## What to do
Print exactly the lines below between the line containing "- The translated" and the line containing "4.2.7 for the generic definition.", counting both of those lines. Leave pictures out.

%%

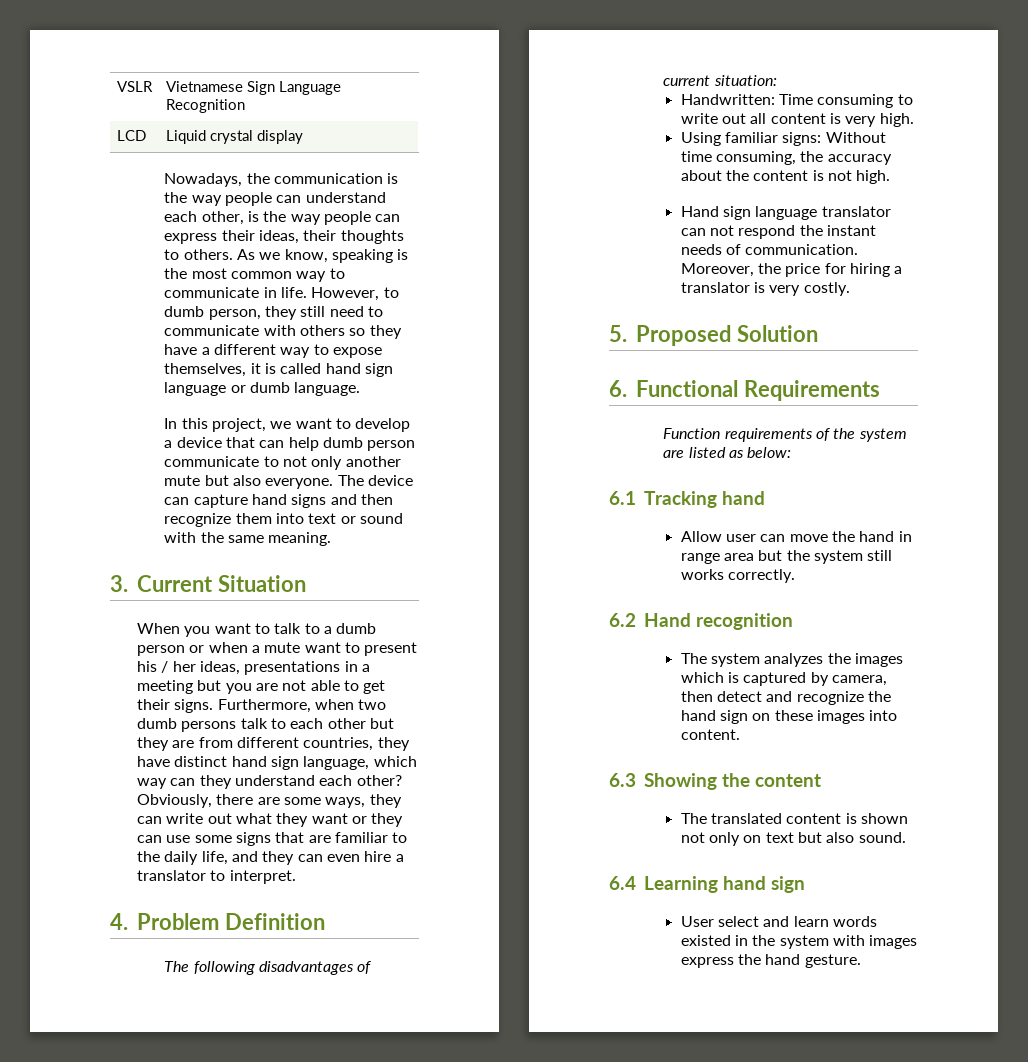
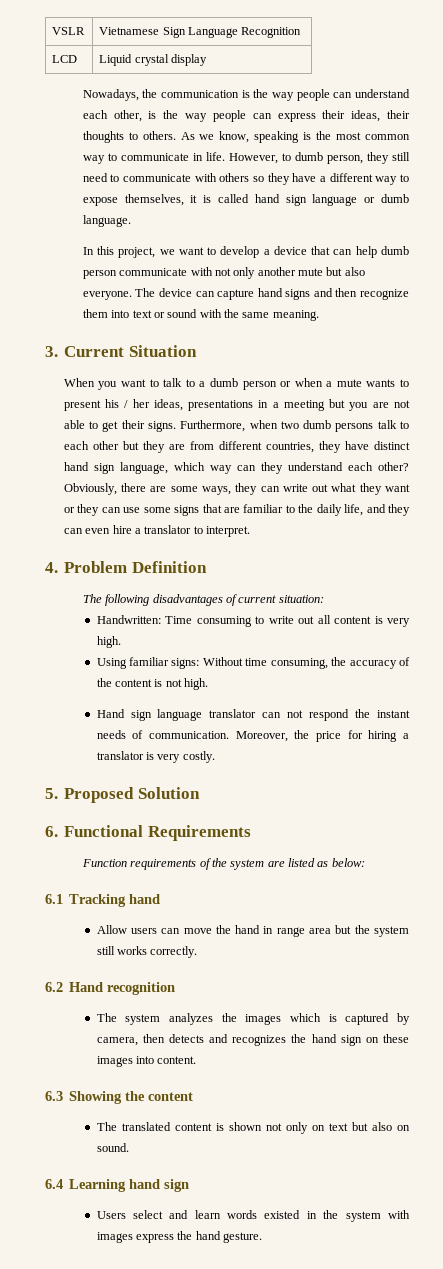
- In this project, we want to develop a device that can help dumb person communicate to not only another mute but also everyone.
+ In this project, we want to develop a device that can help dumb person communicate with not only another mute but also everyone.
- When you want to talk to a dumb person or when a mute want to present his / her ideas, presentations in a meeting but you are not able to get their signs.
+ When you want to talk to a dumb person or when a mute wants to present his / her ideas, presentations in a meeting but you are not able to get their signs.
- Using familiar signs: Without time consuming, the accuracy about the content is not high.
+ Using familiar signs: Without time consuming, the accuracy of the content is not high.
- Allow user can move the hand in range area but the system still works correctly.
+ Allow users can move the hand in range area but the system still works correctly.
- The system analyzes the images which is captured by camera, then detect and recognize the hand sign on these images into content.
+ The system analyzes the images which is captured by camera, then detects and recognizes the hand sign on these images into content.
- The translated content is shown not only on text but also sound.
+ The translated content is shown not only on text but also on sound.
- User select and learn words existed in the system with images express the hand gesture.
+ Users select and learn words existed in the system with images express the hand gesture.

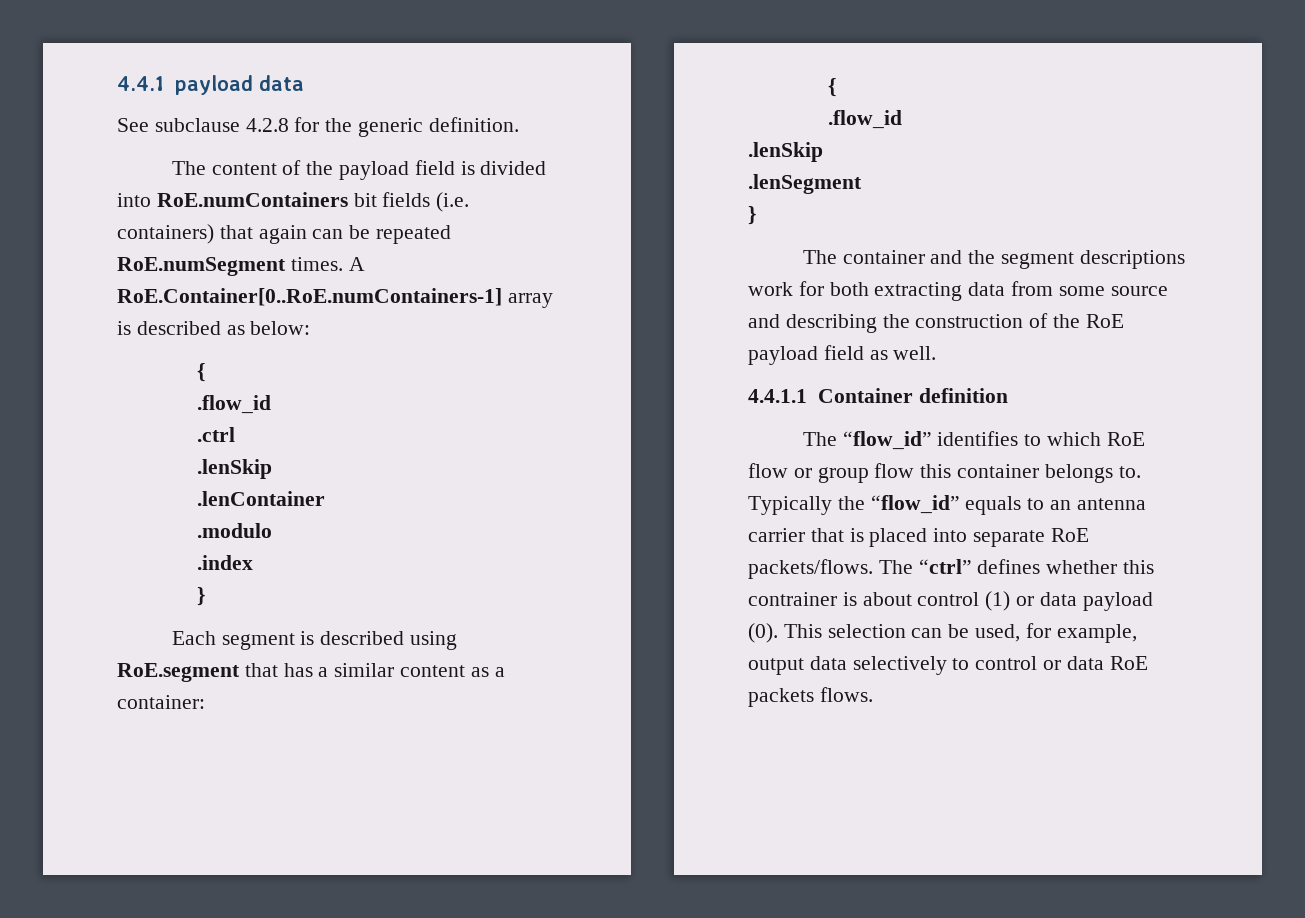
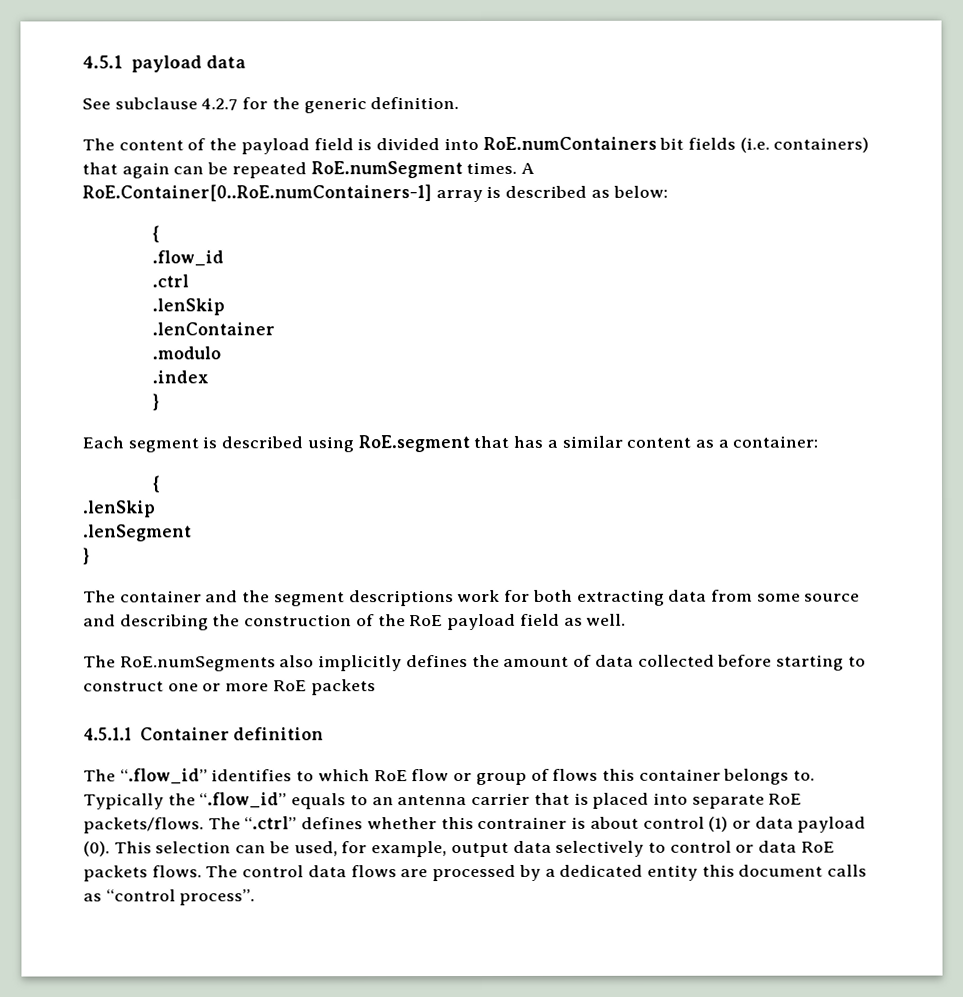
- 4.4.1 payload data
+ 4.5.1 payload data
- See subclause 4.2.8 for the generic definition.
+ See subclause 4.2.7 for the generic definition.
  Each segment is described using RoE.segment that has a similar content as a container:
  {
- .flow_id
- 4.4.1.1 Container definition
+ The RoE.numSegments also implicitly defines the amount of data collected before starting to construct one or more RoE packets
+ 4.5.1.1 Container definition
- The “flow_id” identifies to which RoE flow or group flow this container belongs to.
+ The “.flow_id” identifies to which RoE flow or group of flows this container belongs to.
- Typically the “flow_id” equals to an antenna carrier that is placed into separate RoE packets/flows.
+ Typically the “.flow_id” equals to an antenna carrier that is placed into separate RoE packets/flows.
- The “ctrl” defines whether this contrainer is about control (1) or data payload (0).
+ The “.ctrl” defines whether this contrainer is about control (1) or data payload (0).
+ The control data flows are processed by a dedicated entity this document calls as “control process”.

%%

## Exercise answer
- The translated content is shown not only on text but also sound.
+ The translated content is shown not only on text but also on sound.
- User select and learn words existed in the system with images express the hand gesture.
+ Users select and learn words existed in the system with images express the hand gesture.

- 4.4.1 payload data
+ 4.5.1 payload data
- See subclause 4.2.8 for the generic definition.
+ See subclause 4.2.7 for the generic definition.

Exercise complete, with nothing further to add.